Therefore, a § 1983 plaintiff must show that the governmental entities deprived them of a constitutional right either as a result of a "policy statement, ordinance, regulation, or decision adopted and promulgated by the entity governing body" or as a result of a "governmental custom even though such a custom may not have received formal approval through the entity official decisionmaking channels." Rymer v. Davis, 754 F.2d 198 (6th Cir.1985), cert. denied, 480 U.S. 916, 107 S. Ct. 1369, 94 L. Ed. 2d 685 (1987)) (citation omitted).
More specifically under the facts of this case, plaintiff must establish 1) deliberate and discernible municipal policies or customs to inadequately train County personnel and to inadequately supervise the County's facility; and 2) the County's policies or customs were the "moving forces" of plaintiff's injuries.
This Court at the same time considers plaintiffs' reliance upon the Supreme Court holding in Youngberg v. Romeo, 457 U.S. 307, 102 S. Ct. 2452, 73 L. Ed. 2d 28 (1982) that the involuntarily committed may maintain an action under 42 U.S.C. § 1983 for constitutionally protected liberty interests under the Due Process Clause of the Fourteenth Amendment for reasonably safe conditions of confinement, freedom from unreasonable bodily restraints, and minimally adequate training as reasonably may be required by these interests.

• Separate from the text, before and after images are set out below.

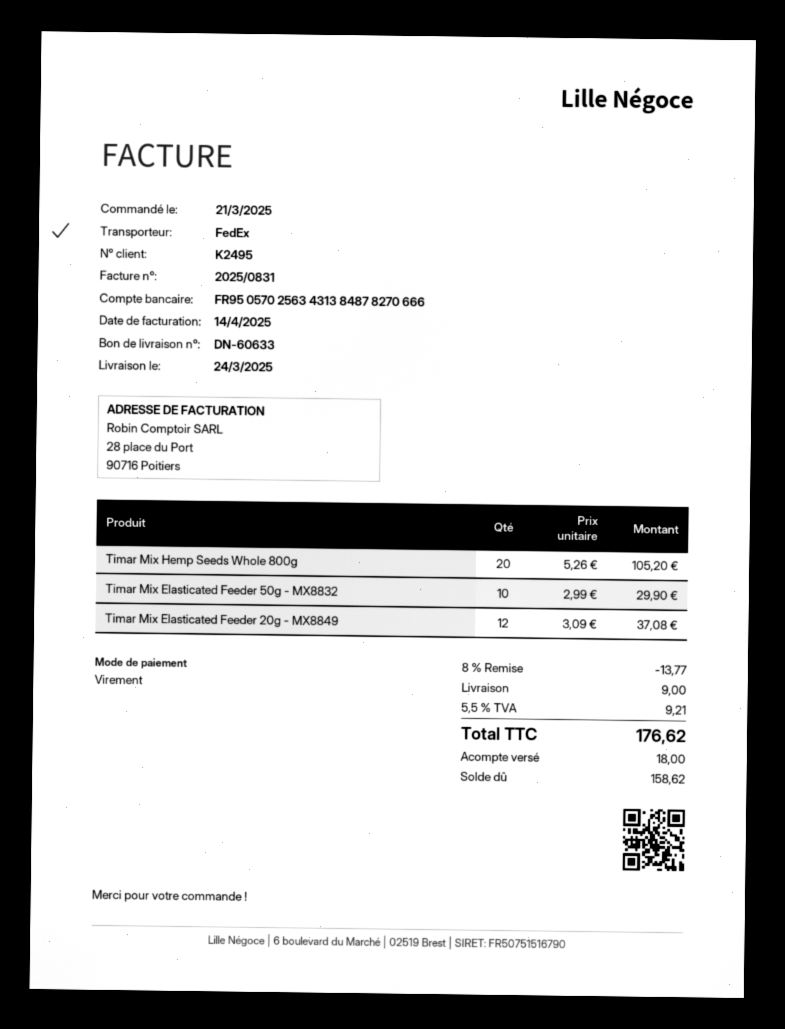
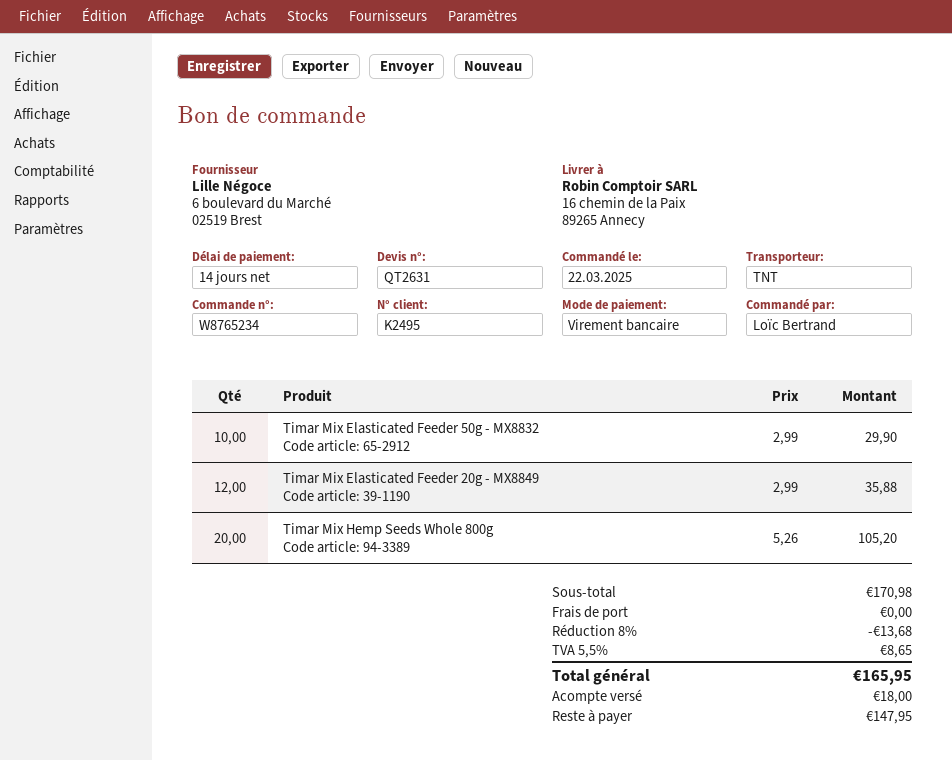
order date: 2025-03-21 -> 2025-03-22
shipping method: FedEx -> TNT
Timar Mix Elasticated Feeder 20g - MX8849: 12 x 3.09 = 37.08 -> 12 x 2.99 = 35.88
discount: 8% = 13.77 -> 8% = 13.68
shipping: 9.00 -> 0.00
tax: 5.5% = 9.21 -> 5.5% = 8.65
total: 176.62 -> 165.95
balance: 158.62 -> 147.95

Plaintiffs have alleged a pattern and practice of grossly inadequate screening, care, treatment, training and supervision on the part of defendants.
Section 1983 does not provide a cause of action for isolated incidents that result from a negligent failure to adequately supervise, train, or control employees. Hays v. Jefferson County, Ky., 668 F.2d 869, 873 (6th Cir.1982). See also McKenna v. City of Memphis, 785 F.2d 560, 562 (6th Cir. 1986), citing Daniels v. Williams, 474 U.S. 327, 106 S. Ct. 662, 88 L. Ed. 2d 662 (1986); Davidson v. Cannon, 474 U.S. 344, 106 S. Ct. 668, 88 L. Ed. 2d 677 (1986); Chesney v. Hill, 813 F.2d 754, 755 (6th Cir.1987).

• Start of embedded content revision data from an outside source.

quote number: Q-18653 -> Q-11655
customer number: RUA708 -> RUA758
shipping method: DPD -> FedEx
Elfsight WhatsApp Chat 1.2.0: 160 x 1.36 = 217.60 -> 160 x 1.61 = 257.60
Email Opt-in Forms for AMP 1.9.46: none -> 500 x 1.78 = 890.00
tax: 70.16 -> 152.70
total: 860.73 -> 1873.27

However liability may be imposed for an act or omission in training or supervising where the act or omission is part of a pattern of past misconduct. Hays v. Jefferson County, Ky., 668 F.2d 869, 874 (6th Cir.1982); McKenna v. City of Memphis, 785 F.2d 560, 562 (6th Cir.1986).
A causal connection must be established between the act or omission of a supervisory defendant and the alleged deprivation of plaintiff's constitutional rights. Wilson v. Attaway, 757 F.2d 1227, 1241 (11th Cir. 1985). This causal connection may be established where 1) a history of widespread prior abuse puts an official on notice of the *318 need for improved training or supervision; or 2) a single abuse occurs that is so outrageous as to give rise to an inference that a supervisor must have breached his duty of proper supervision. Id.

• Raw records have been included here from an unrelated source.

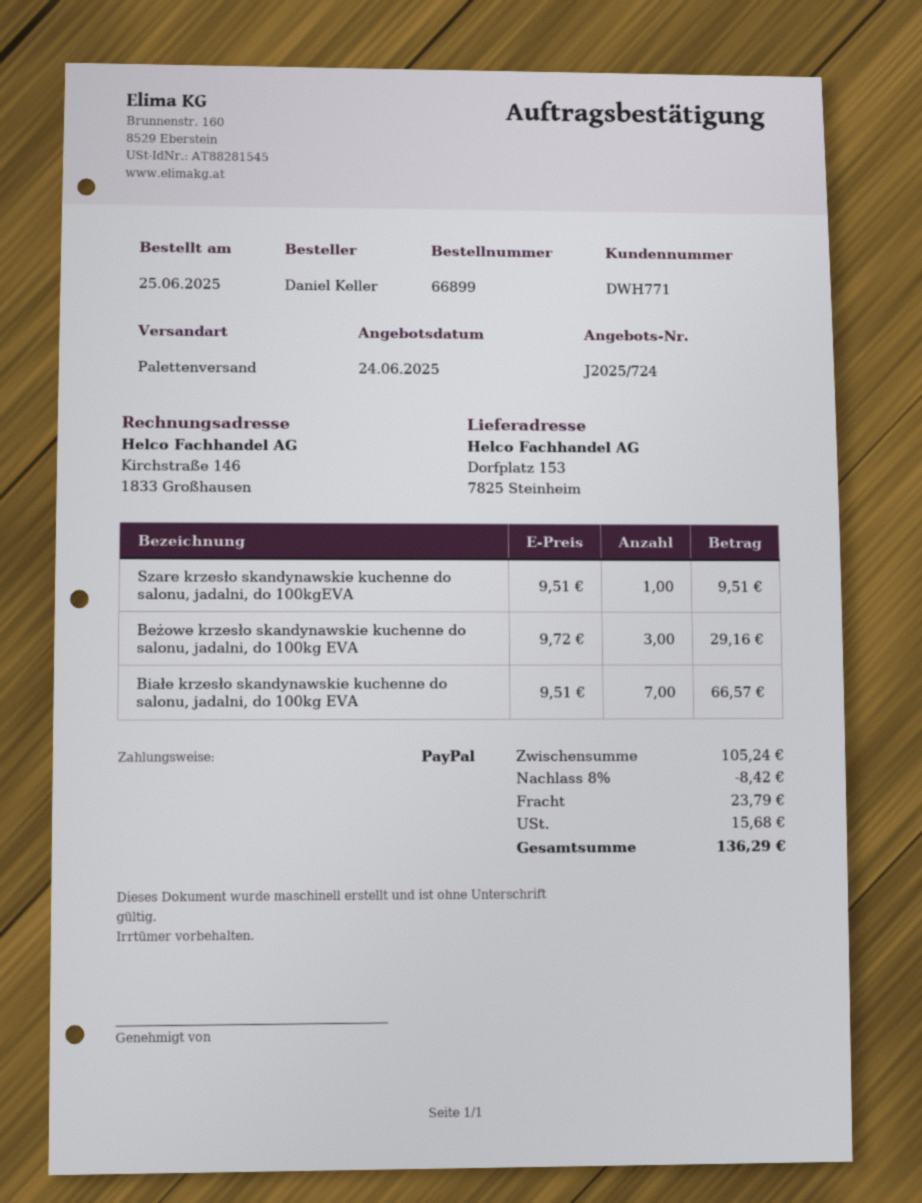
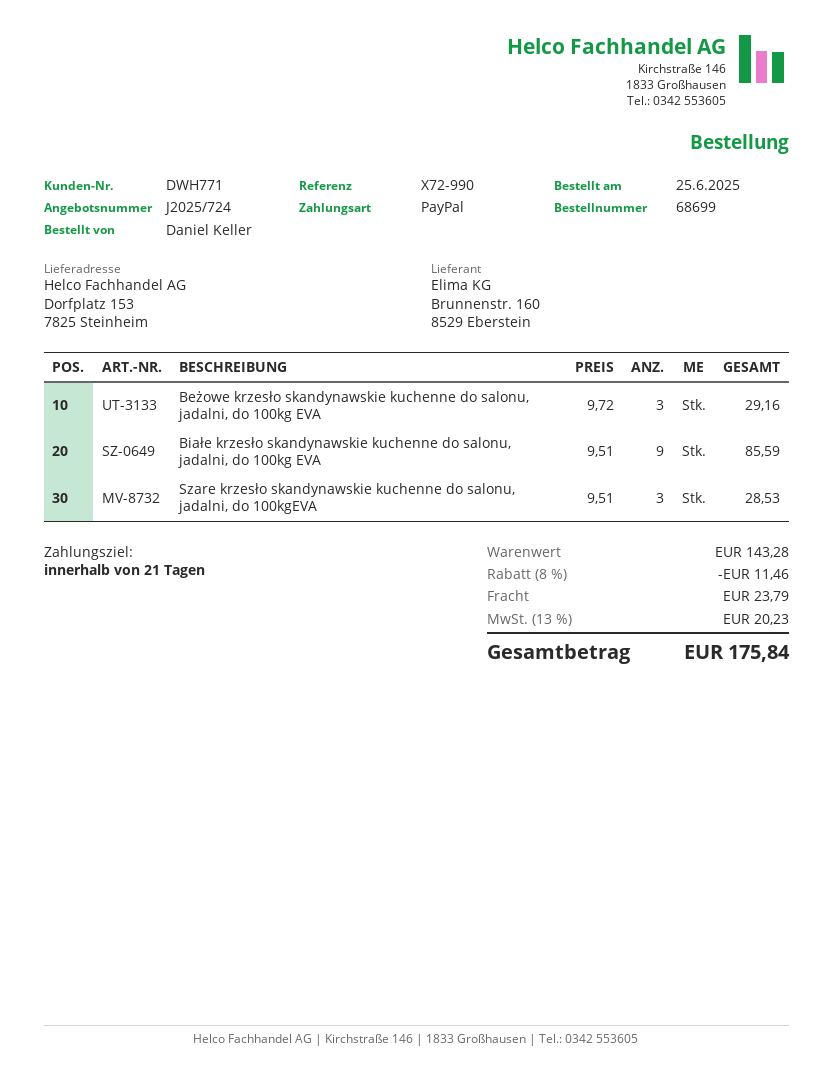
order number: 66899 -> 68699
Szare krzesło skandynawskie kuchenne do salonu, jadalni, do 100kgEVA: 1 x 9.51 = 9.51 -> 3 x 9.51 = 28.53
Białe krzesło skandynawskie kuchenne do salonu, jadalni, do 100kg EVA: 7 x 9.51 = 66.57 -> 9 x 9.51 = 85.59
subtotal: 105.24 -> 143.28
discount: 8% = 8.42 -> 8% = 11.46
tax: 15.68 -> 20.23
total: 136.29 -> 175.84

Although this Court has grave concerns on the merits of plaintiffs' claims, it is bound by the foregoing standard and accordingly finds that plaintiff has sufficiently plead his cause of action to sustain the burden imposed by the standard.
Defendants next argue that the complaint fails to sufficiently allege intentional conduct or conduct so outrageous and arbitrary as to set forth a § 1983 claim.
After review of the complaint this Court observes that plaintiffs have alleged a claim of grossly negligent or deliberately indifferent conduct on the part of defendants which is something less than intentional conduct by the defendants.
The Supreme Court in Daniels v. Williams, 474 U.S. 327, 106 S. Ct. 662, 88 L. Ed. 2d 662 (1986) left open the question of whether gross negligence can give rise to liability under § 1983. Daniels, 474 U.S. at 334, n. 3, 106 S. Ct. at 667, n. 3.
However, in Jones v. Sherrill, 827 F.2d at 1106, the United States Court of Appeals for the Sixth Circuit reaffirmed its recognition from Nishiyama, supra that gross negligence on the part of defendants is sufficient to charge them with arbitrary use of government power under § 1983.
"Gross negligence" is not a simple standard to define, [but it can be stated that] "a person may be said to act in such a way as to trigger a section 1983 claim if he intentionally does something unreasonable with disregard to a known risk or a risk so obvious that he must be assumed to have been aware of it, and of a magnitude such that it is highly probable that harm will follow." Jones at 1106.
The facts alleged in support of a legal conclusion of gross negligence must be sufficient to charge the government officials with outrageous conduct or arbitrary use of government power. Id. See Nishiyama v. Dickson County, 814 F.2d 277, 282 (6th Cir.1987).
Again this Court finds that the facts alleged to support the claim of gross negligence in the complaint are sufficient to withstand the motion to dismiss at this time. Accordingly defendants argument is not well taken.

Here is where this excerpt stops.